Finally, multivariable logistic regression models for panel data were fitted to assess the association between CGM-derived metrics and the incidence or progression of DR. Models were adjusted for age, sex, mean HbA1c (2024–2025), hypertension, Low-density lipoprotein (LDL) cholesterol, diabetes duration, and BMI. Because of the collinearity between mean HbA1c (2024–2025) and CGM-derived glucose metrics, two sets of models were constructed: one including HbA1c and one excluding it. In addition, we explored potential effect modification by glycemic control through HbA1c×TIR and HbA1c×TITR interaction terms, and by performing stratified analyses according to the median HbA1c value of the cohort.

Results

Study cohort characteristics

Of the 342 individuals initially assessed for eligibility, 25 were excluded due to the absence of CGM data during follow-up or lack of ophthalmological evaluation within the study period.

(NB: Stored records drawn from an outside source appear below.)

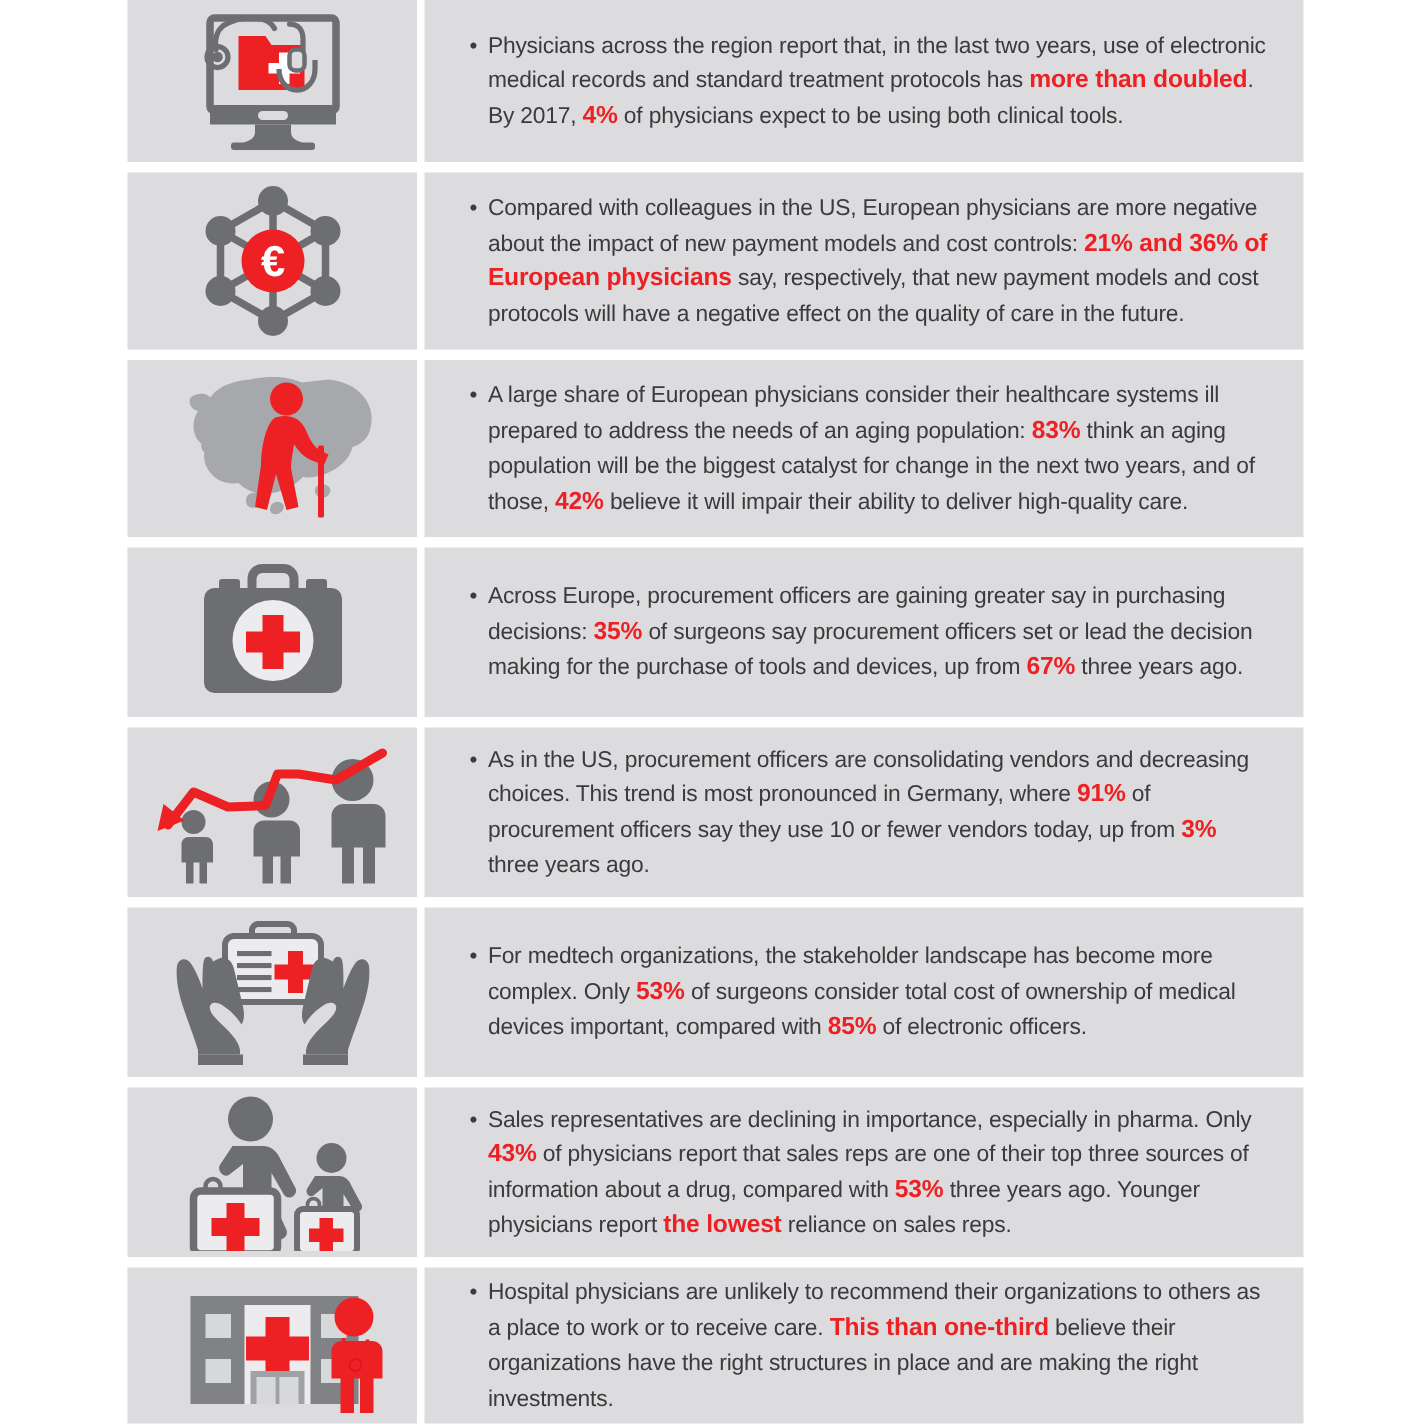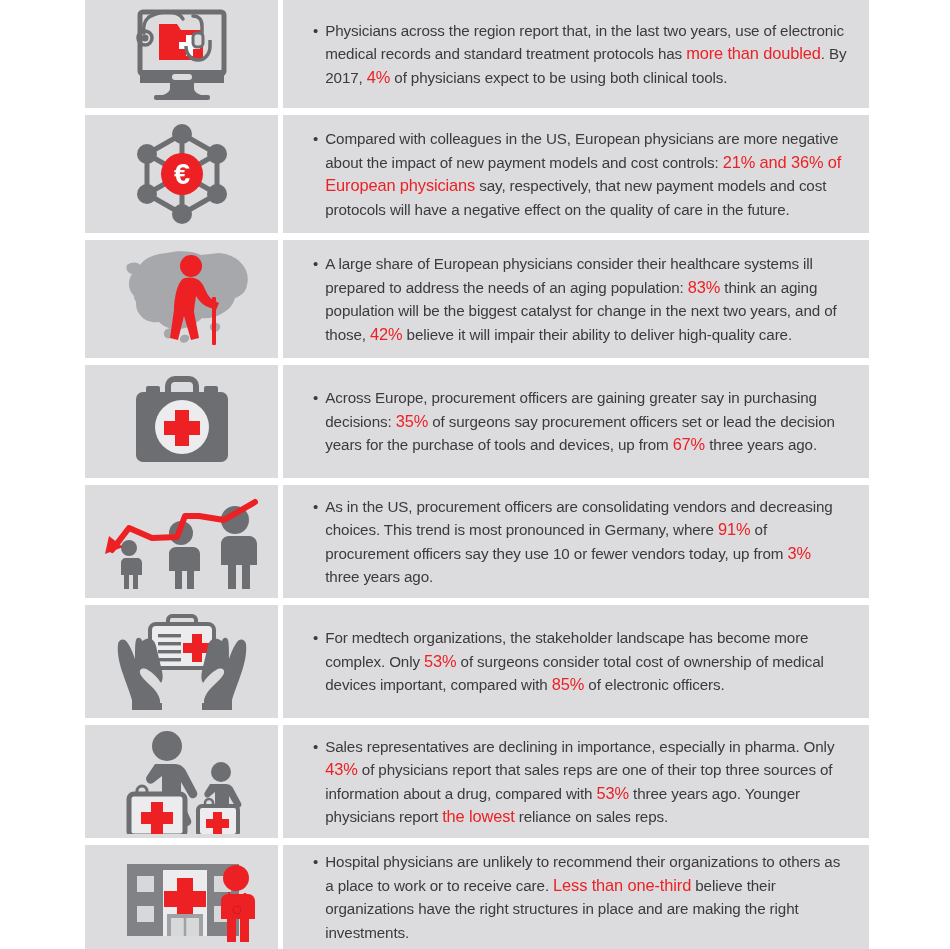"more than doubled" .stat-text .hl-big { font-weight: normal -> bold }
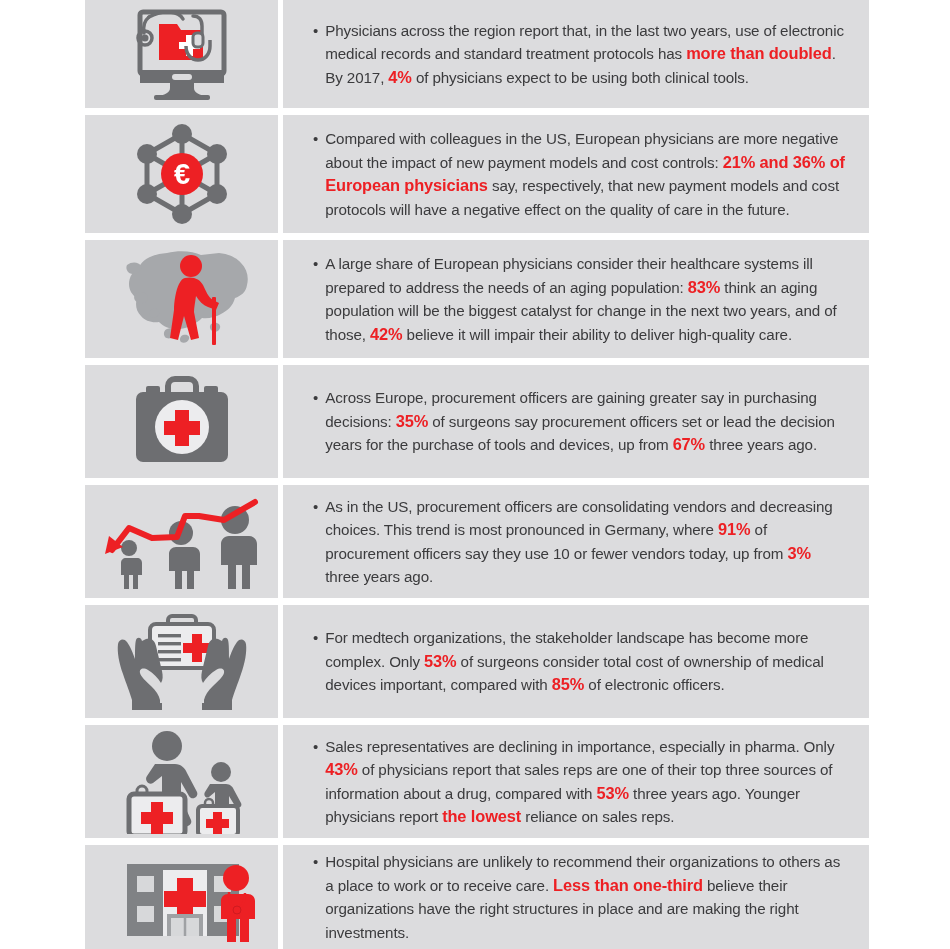"of surgeons say procurement officers" span { text: years -> making }
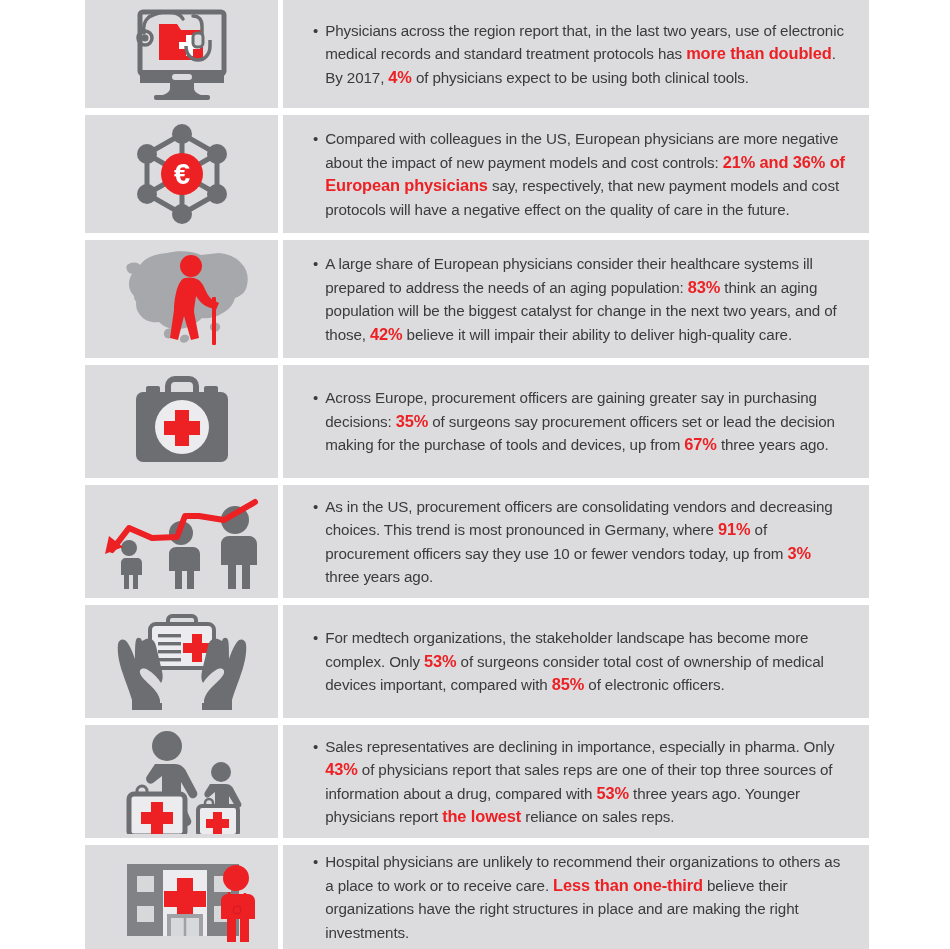"Less than one-third" span.hl-big { text: Less -> This }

Among those excluded, 4 (16%) had DR, while 21 (84%) showed no signs of DR. The final cohort consisted of 309 participants who completed follow-up until May 2025. At baseline (May 2024), 198 participants (64.1%) had no evidence of DR, 71 (23.0%) had nonproliferative DR, and 40 (12.9%) presented with proliferative DR or diabetic macular edema. The cohort flowchart is shown in Figure 1. A total of 6198 CGM downloads were obtained out of a theoretical maximum of 7182 (86.3% completeness). After excluding downloads with <70% active sensor time, missing uploads, or temporary discontinuation of sensor use, and removing participants who did not complete follow-up, 4208 evaluable downloads were retained (median 11 [IQR 6–16] per participant).

FIG. 1.

Flowchart. Baseline: May 2024. A total of 115 individuals had some degree of diabetic retinopathy; four of them were lost to follow-up. *Incidence was estimated among individuals without DR at baseline.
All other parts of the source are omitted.